🤖 AI Summary
Nanopore sequencing suffers from high error rates, and existing error-correction methods are limited in the types of codes they support and incur high decoding complexity. This work proposes two algorithms: PrimerSeeker and SynDe. PrimerSeeker efficiently identifies primer sequences within reads, enabling real-time primer detection. SynDe introduces, for the first time, a general low-complexity decoding framework for arbitrary linear error-correcting codes that admit low-complexity graphical representations, directly applicable to raw reads. It further incorporates a confidence-scoring mechanism to filter reliable outputs.
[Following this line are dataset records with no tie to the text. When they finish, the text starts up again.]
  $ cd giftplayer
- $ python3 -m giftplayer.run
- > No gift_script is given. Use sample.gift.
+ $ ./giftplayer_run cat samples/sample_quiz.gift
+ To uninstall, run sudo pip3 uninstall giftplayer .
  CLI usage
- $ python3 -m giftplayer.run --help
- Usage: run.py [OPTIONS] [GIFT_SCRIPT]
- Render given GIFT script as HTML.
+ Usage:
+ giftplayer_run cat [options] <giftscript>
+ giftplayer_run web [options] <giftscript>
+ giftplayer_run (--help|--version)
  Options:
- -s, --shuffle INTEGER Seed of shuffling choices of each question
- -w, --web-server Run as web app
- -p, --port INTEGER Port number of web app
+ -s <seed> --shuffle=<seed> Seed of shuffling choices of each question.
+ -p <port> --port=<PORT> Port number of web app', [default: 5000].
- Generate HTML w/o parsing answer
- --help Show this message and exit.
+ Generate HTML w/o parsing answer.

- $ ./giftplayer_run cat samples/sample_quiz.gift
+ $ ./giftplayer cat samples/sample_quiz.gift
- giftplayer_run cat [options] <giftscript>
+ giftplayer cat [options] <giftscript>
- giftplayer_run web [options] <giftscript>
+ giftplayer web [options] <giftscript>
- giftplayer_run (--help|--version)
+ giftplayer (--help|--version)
By integrating primer detection, syndrome-guided decoding, and periodic marker-enhanced convolutional codes, SynDe achieves error-correction performance comparable to or better than state-of-the-art methods while substantially reducing computational time complexity.
📝 Abstract
Nanopore sequencing technology remains highly error-prone, making efficient error correction essential in DNA-based data storage. Prior work addressed high error rates using convolutional codes with their decoder coupled with the basecaller, but such approaches only accommodate a limited number of code classes and incur significant decoding complexity. To overcome these limitations, we propose two algorithms: PrimerSeeker, which efficiently detects primer sequences in raw nanopore sequencing reads, and SynDe, a decoder that operates on the same raw reads and supports any linear error correction code with a low-complexity graphical representation. PrimerSeeker provides primer location estimates close to those of existing approaches while being better suited for real-time primer detection during sequencing. SynDe performs well with convolutional codes augmented with periodic markers, often approaching or exceeding the performance of existing algorithms with a lower time complexity. Remarkably, the confidence scores produced by SynDe reliably identify which of its outputs should be discarded.